The company faces substantial legal and financial consequences. Regulators may impose fines up to 3% of Coupang’s average annual revenue for data protection violations, potentially reaching 1 trillion in penalties. This is in line with South Korea’s Personal Information Protection Act.

Can My Coupang Information Be Used for Identity Theft?

Yes. The Coupang data breach involved the exposure of full names, delivery addresses, phone numbers, and email addresses, all of which are valuable for criminals to steal the identities of the affected customers. For example, if you use the same password on your Coupang account as you do on other online accounts, such accounts are at risk of being compromised.

Similarly, any criminal with the leaked data could attempt to impersonate you, committing other forms of identity fraud or opening new accounts in your name.
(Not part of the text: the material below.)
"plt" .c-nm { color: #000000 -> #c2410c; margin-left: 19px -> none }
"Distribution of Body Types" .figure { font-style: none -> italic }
Furthermore, criminals can use the combination of leaked information to impersonate delivery services employed by Coupang to trick you into revealing additional confidential information through phishing calls or emails.
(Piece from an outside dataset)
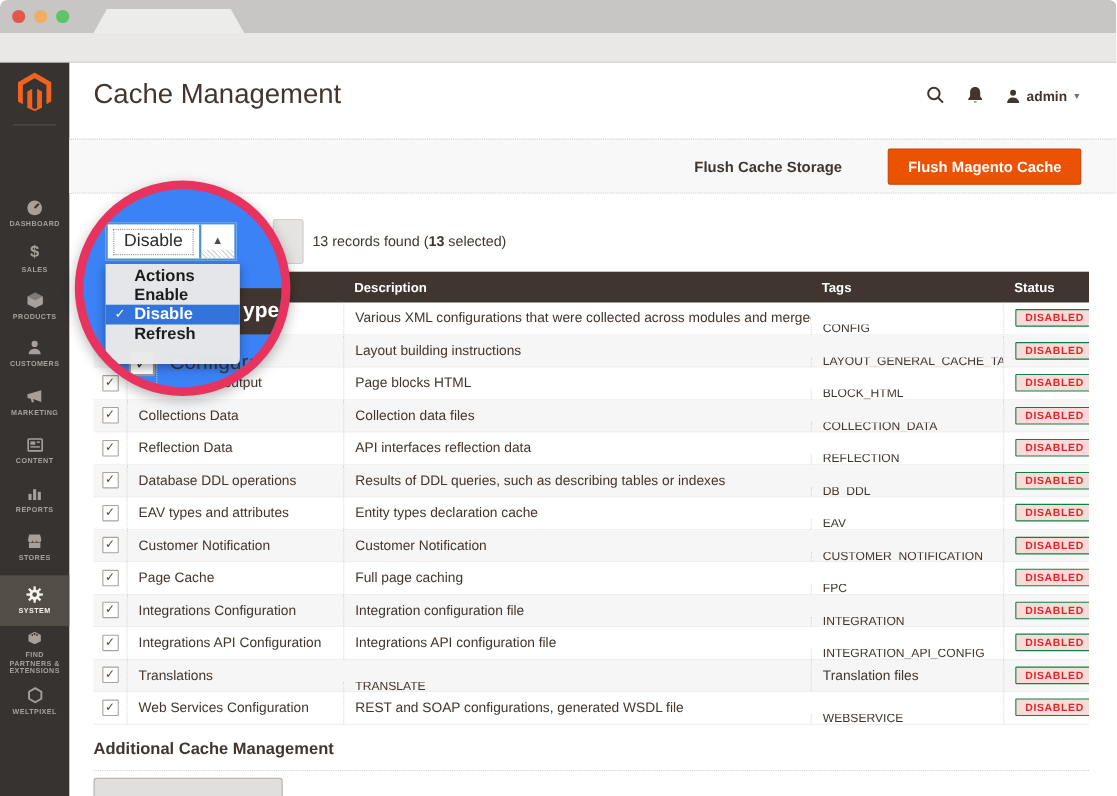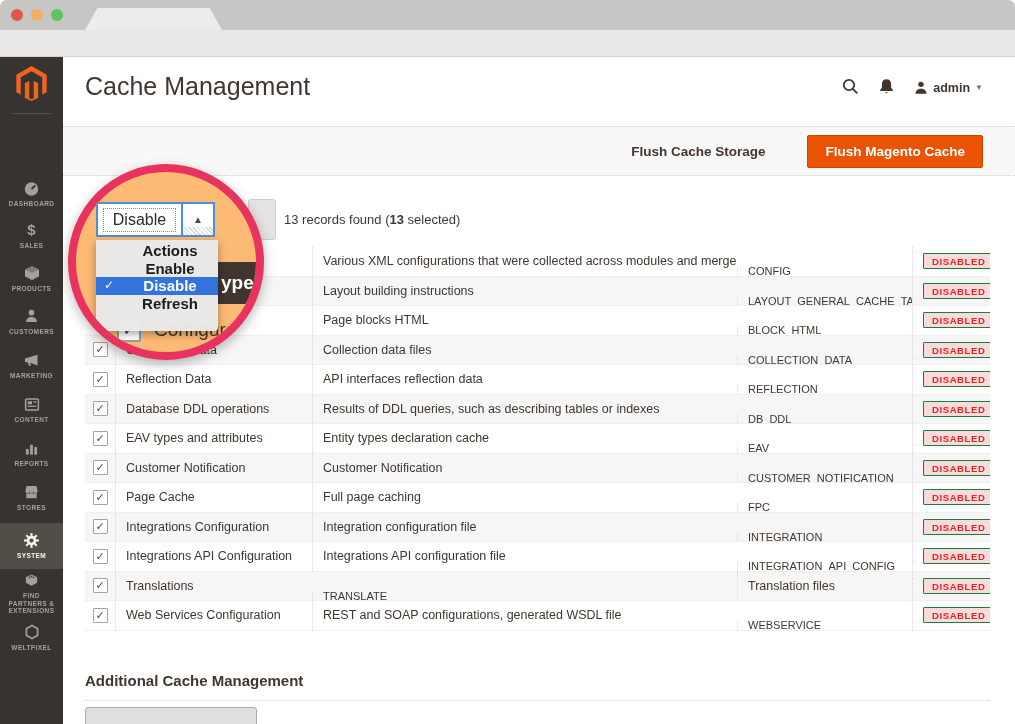"Disable" .magcircle { background: #fdba74 -> #3b82f6; text-align: center -> none }
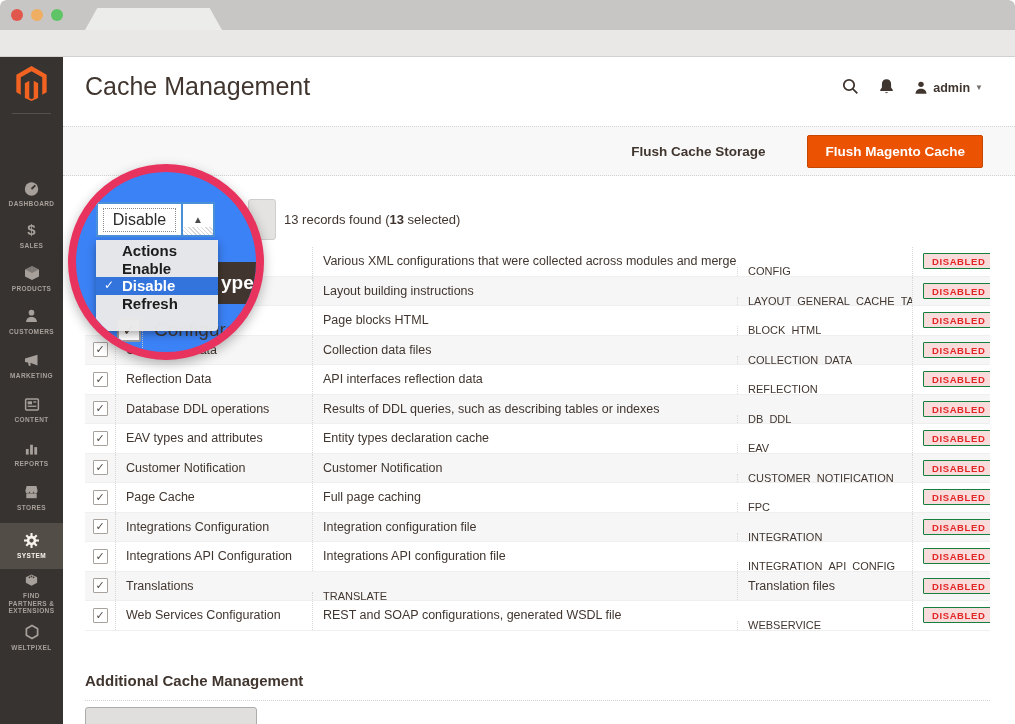"Description" div.g-head { html: none -> <div> <div> <span>✓</span> </div> <div>Cache Type</div> <div>Description</div> <div>Tags</div> <div>Status</div> </div> }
What Can You Do to Protect Yourself Online?

Following discovering the data breach, Coupang promptly advised caution against fake texts and calls pretending to be related to delivery drivers, part-time jobs, or product reviews. If you have shared entrance codes in your Coupang delivery address book, the company advises that you change the codes immediately.

The following are other ways to protect yourself online:

• Keep your personal information personal and away from social media accounts. If possible, lock down your privacy settings to prevent third parties from viewing information such as birthdays and addresses that cybercriminals can use to figure out your passwords.
• Create long, unique passwords and avoid reusing passwords across online accounts. Hackers can easily break weak passwords. So, rather than use common identifying information as passwords, use a string of mixed-case letters, special symbols, and numbers to create hard-to-guess passwords.
• Sign up for an identity protection service to monitor your financial or personal information for any potential threats on the dark web. 
• Install every update as soon as it is available on your internet devices and web browsers to fix security risks. Turning on automatic updates will enable your devices to install updates as soon as they arrive, even without your input.
• Turn on multi-factor authentication (MFA) to protect your online accounts. This provides extra security by confirming your identity when signing in to your account. The additional security may require you to enter a code generated by an authenticator app or a code texted to your phone, making it significantly safer for you online.
• Stay abreast of online scams and data breach incidents by constantly educating yourself through IDStrong.
• Beware of phishing scams that may use fraudulent websites and emails to trick you into disclosing login information or private accounts. Avoid opening any attachments or clicking on links from unfamiliar sources. 
• Protect your home Wi-Fi with a password and be careful about the kind of information you send over public wireless networks. Where possible, avoid connecting to public Wi-Fi networks.